Saremo tutti d'accordo, spero, che la tra-duzione in ambito nord europeo degli stilemi del rinascimento italiano è stata foriera di eventi architettonici fondamentali per la storia delle città europee (Parigi, Londra, etc.), non certo indice di "rassegnazione intellettuale".
2. sulla DIALETTICA OPPOSITIVA
Per tradurre bisogna conoscere ciò che si traduce, per tradire bisogna conoscere ciò che si tradisce: creare il nuovo, senza conoscere il vecchio, è impresa impossibile. La tradizione è tesoro di conoscenza, come dice Vilma Torselli, solo se non si relega la Storia a figlia illegittima, negletta e dimenticata. Lo scontro artificioso e banalizzante fra il culto della frattura da una parte e il culto della continuità dall'altra produce a parere mio solo una vittima, la conoscenza.

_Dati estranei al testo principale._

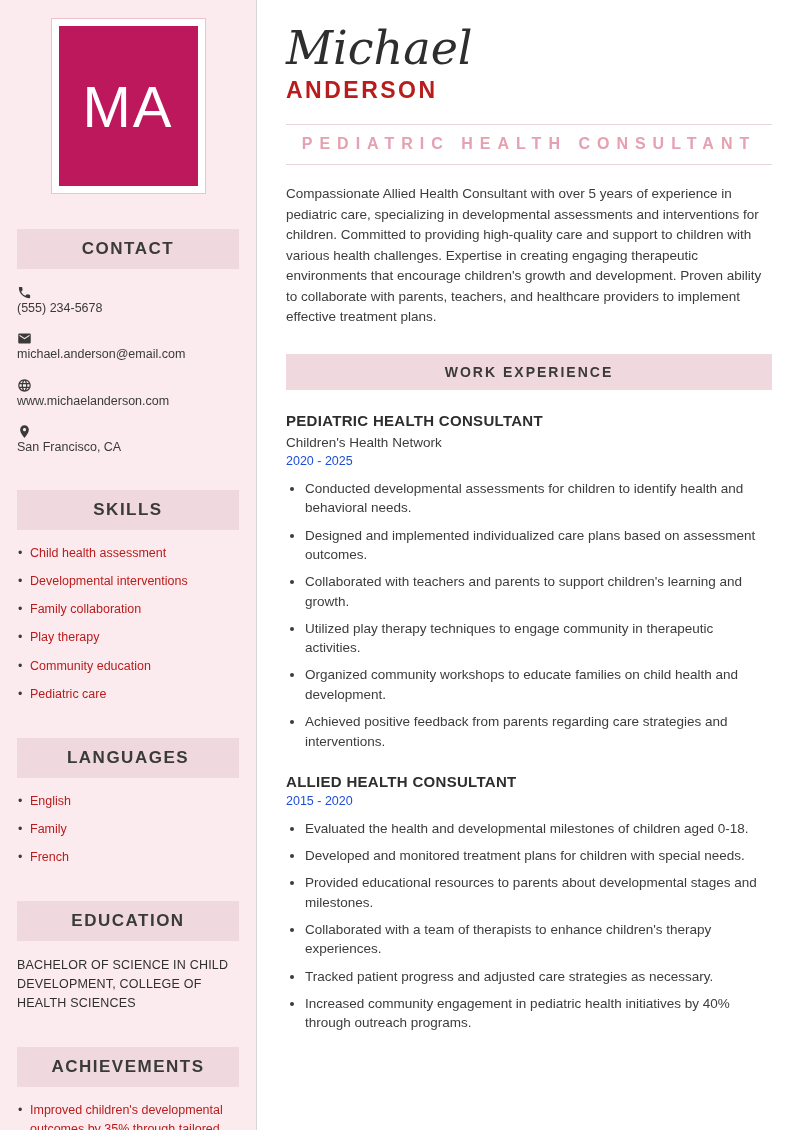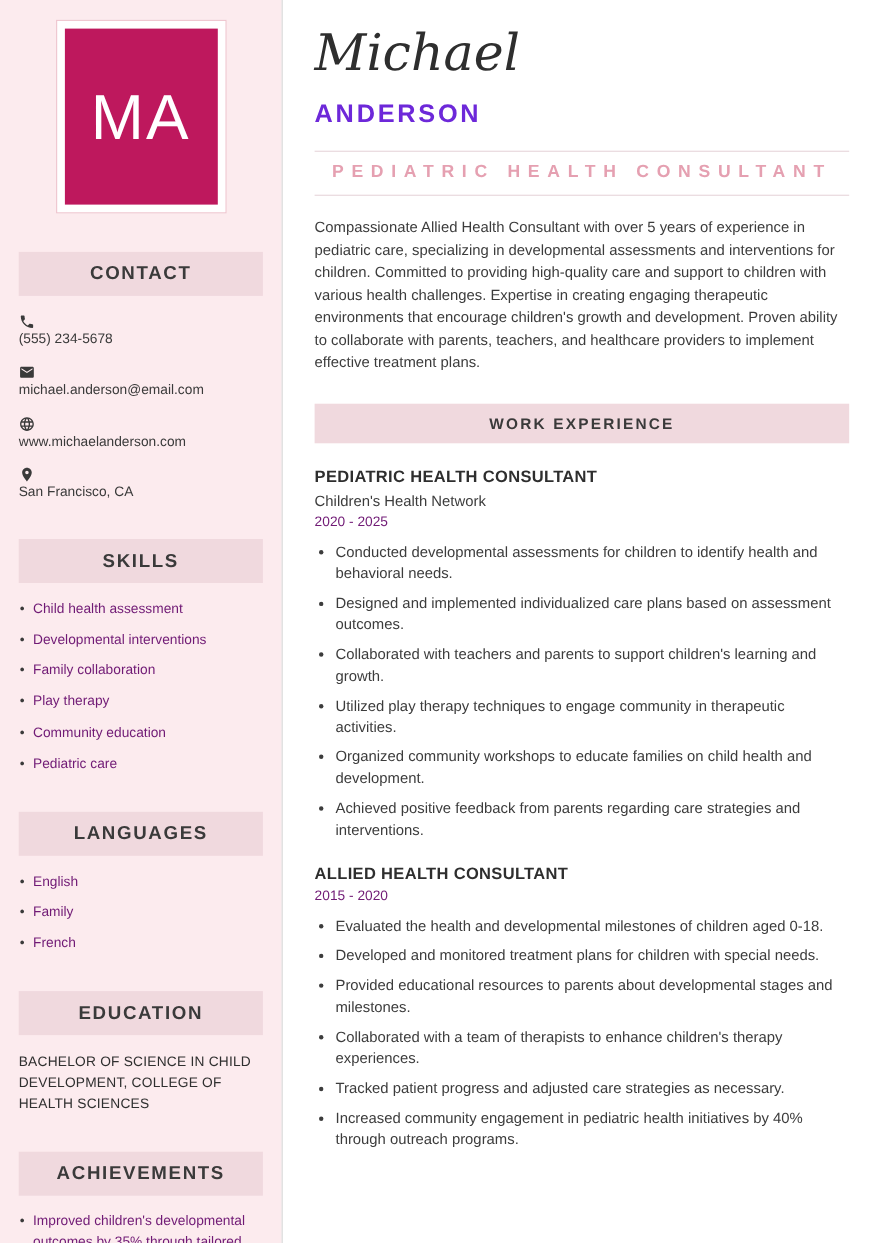--- a/index.html
+++ b/index.html
@@ -46,21 +46,21 @@
 
   .contact-list { margin-top: 15px; }
   .contact-item { display: flex; align-items: flex-start; margin-bottom: 14px; flex-direction: column; }
   .cicon { width: 15px; height: 15px; margin-right: 9px; flex: none; margin-top: 1px; }
   .cicon svg { width: 15px; height: 15px; fill: #3a3a3a; display: block; }
   .ctext { font-size: 12.5px; color: #3a3a3a; line-height: 1.3; }
 
   .dot-list { margin-top: 14px; }
   .dot-list li {
     position: relative; padding-left: 13px;
-    font-size: 12.5px; line-height: 1.45; margin-bottom: 10px; color: #701a75;
+    font-size: 12.5px; line-height: 1.45; margin-bottom: 10px; color: #b91c1c;
   }
   .dot-list li::before { content: "\2022"; position: absolute; left: 1px; top: 0; color: #3a3a3a; }
 
   .edu-text {
     margin: 15px 0 0;
     font-weight: normal; font-size: 12.5px; line-height: 1.5;
     color: #2f2f2f; letter-spacing: 0.2px;
   }
 
   
@@ -68,23 +68,23 @@
 
   .first-name {
     margin: 0;
     font-family: "DejaVu Serif", serif;
     font-style: italic;
     font-weight: normal;
     font-size: 46px; line-height: 1.05;
     color: #2e2e2e;
   }
   .last-name {
-    margin-top: 18px;
+    margin-top: 5px;
     font-size: 23px; font-weight: bold; letter-spacing: 2.5px;
-    color: #6d28d9;
+    color: #b91c1c;
   }
 
   .rule { border: none; border-top: 1px solid #e7d5da; margin: 0; }
   .rule.top { margin-top: 20px; }
 
   .profession {
     text-align: center;
     color: #e5a0b1;
     font-weight: bold; font-size: 16px; letter-spacing: 7px;
     padding: 10px 0 11px;
@@ -97,21 +97,21 @@
     background: #f0d9de;
     text-align: center;
     font-weight: bold; font-size: 14px; letter-spacing: 2px;
     color: #3a3a3a;
     padding: 10px 0;
   }
 
   .job { margin-top: 22px; }
   .job-title { margin: 0; font-size: 15px; font-weight: bold; color: #2e2e2e; letter-spacing: 0.3px; }
   .company { margin-top: 6px; font-size: 13.5px; color: #3c3c3c; }
-  .dates { margin-top: 4px; font-size: 12.5px; color: #701a75; }
+  .dates { margin-top: 4px; font-size: 12.5px; color: #1d4ed8; }
 
   .bullets { list-style: disc; margin: 11px 0 0; padding-left: 19px; }
   .bullets li { font-size: 13.5px; line-height: 1.45; margin-bottom: 7.5px; color: #3c3c3c; }
 </style>
 </head>
 <body>
 
 <div class="page">
 
   <aside class="sidebar">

Tutti i commenti di Pierluigi Di Baccio

14/2/2004 - Villma Torselli risponde a Pierluigi Di Baccio

1. sulla Traduzione
ciò che mi pare contestabile, nell’attività di traduzione, è proprio lo “sforzo creativo e cognitivo di dimensioni a volte sovrumane” poichè, essendo spesso i “grandi traduttori…….. grandi scrittori o poeti loro stessi” il rischio incombente è quello della soggettività della traduzione, che diviene così una interpretazione personale e quindi un falso. Personalmente credo che la traduzione non possa che nuocere ad un’opera letteraria, che nasce legata alla sua lingua non solo concettualmente ma anche letteralmente e foneticamente , se invece la traduzione la migliora, bisogna sospettare.
Ricordo un mio vecchio professore di greco che ci faceva tradurre Omero e poi confrontare la nostra traduzione con quella di Vincenzo Monti (“gran traduttor dei traduttor d’Omero”, che traduceva dalla traduzione latina non conoscendo il greco), facendoci così scoprire versi onomatopeici che in origine non lo erano affatto, metafore inventate, significati addomesticati, povero Omero!
Non sono certa che la “tra-duzione in ambito nord europeo degli stilemi del rinascimento italiano è stata foriera di eventi architettonici fondamentali per la storia delle città europee “ se penso, per analogia, a Palladio ed alla traduzione in inglese dei suoi quattro libri dell’architettura, che hanno introdotto nel nuovo continente stilemi non tanto europei quanto francamente palladiani.
Ebbene, mi chiedo cosa sarebbe accaduto se anzichè Palladio, per caso avessero tradotto, che so, il Vasari: oggi la Casa Bianca sarebbe probabilmente in stile rinascimentale e anche in questo caso una “malaugurata” traduzione avrebbe ritardato lo sviluppo e l’espressione dei caratteri architettonici autonomi di una cultura indipendente e libera che avrà bisogno dell’opera dirompente di Wright per configurarsi ed affermarsi.
Chissà che anche il Nord Europa non abbia perso l’occasione per articolare un suo originale linguaggio architettonico, come sarebbe accaduto senza il condizionamento degli stilemi del rinascimento italiano!

2. sulla dialettica oppositiva
…….. non mi pare che si debba discutere, non ho mai negato che la tradizione vada conosciuta, analizzata e criticamente revisionata, senza proporsi aprioristicamente l’intenzione di operare una frattura o una fusione con il passato.